Ms Owen said this was due to a range of factors working together, including increased land taxes, charges on the owners of vacant homes, and a new short-stay accommodation levy that started on January 1 this year.
“On the demand side, you had a big outflow from interstate migration through the pandemic. From March 2020 to date, the loss from interstate migration is about 55,000 people, and even though it was made up for by overseas migration, that demand skewed through to the rental market rather than purchases,” she noted.
“We’ve also seen subdued investor interest in this market. And that could be because of low capital growth but, certainly from the start of 2024, you had a reduction in the threshold at which investors would pay land tax.
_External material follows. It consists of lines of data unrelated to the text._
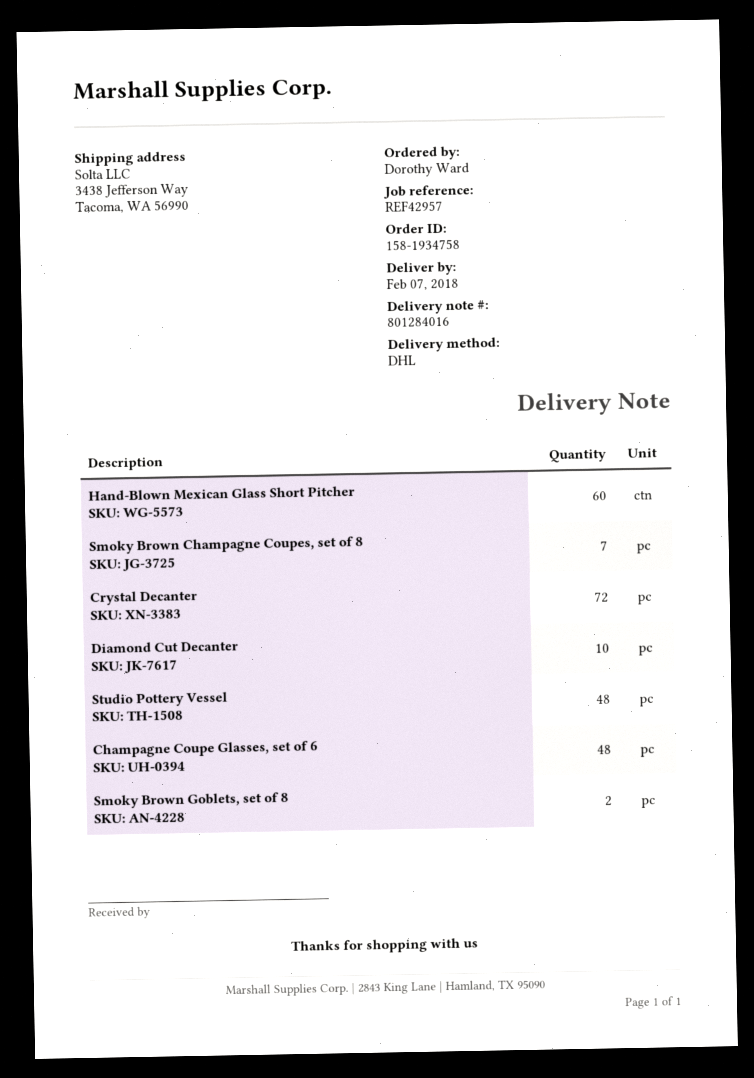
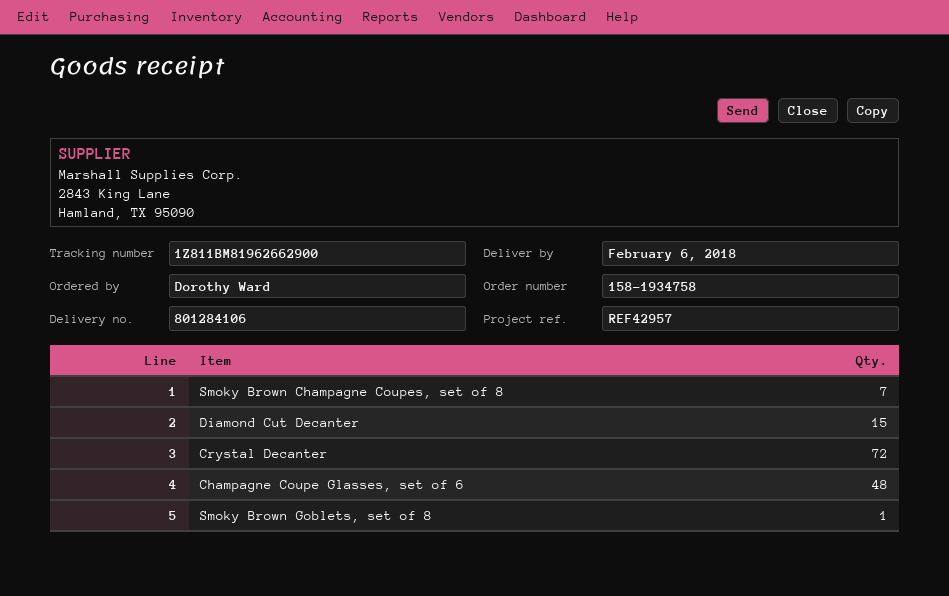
delivery note number: 801284016 -> 801284106
delivery date: 2018-02-07 -> 2018-02-06
Hand-Blown Mexican Glass Short Pitcher: 60 -> none
Diamond Cut Decanter: 10 -> 15
Studio Pottery Vessel: 48 -> none
Smoky Brown Goblets, set of 8: 2 -> 1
So that’s probably contributed to less demand and lower prices as well.
“On the supply side, you’ve had a lot more dwelling completions across Victoria over the long term, the past 15 years, whether it’s high-rise inner-city units or the development of new houses and land on the fringe of the metropolitan area.
“So the supply- and demand-side factors mean that price growth has been more subdued and there’s more supply to absorb existing demand.“
Economists say urban sprawl has been easier and more prevalent in Melbourne than in Sydney. (
ABC News: Peter Drought
)
Ms Wood said Melbourne had added about 30 per cent more homes per person than Sydney over recent years, partly because it had a more conducive geography for urban sprawl, which had helped counter the difficulty in getting approvals for infill developments nearer the city centre.
“Sydney has a lot of constraints. You’ve got water, you’ve got mountains, you’ve got national parks,” she explained.
“Melbourne continues year-on-year to expand outwards, and I think something like more than 40 per cent of the growth in supply has been at the been at the fringes.
“So, in a world where we constrain what we can do in terms of density, Melbourne has an advantage.”
Mr Minack argued a combination of all those factors, along with relative economic underperformance since COVID-19, had now made Melbourne more affordable than many other Australian cities.
“Bundle that up together — lower incomes, more supply, tax changes and making it less favourable for investors,” he said.
“The whole investor point’s an interesting one. Whenever there are measures that potentially discourage investors, you always hear people say, ‘Oh, well, this isn’t good for tenants.’
“Well, the fact is, for every investor that sells, guess who buys? It used to be a tenant. Someone who didn’t own a home buys a home.“
Ms Owen said that recent housing finance data compiled by the Australian Bureau of Statistics showed “Victoria is the first home buyer state”.
“It attracts the highest share of first home buyer finance and reflects a state where people can kind of catch up with the market and realise the Australian dream of owning a home.”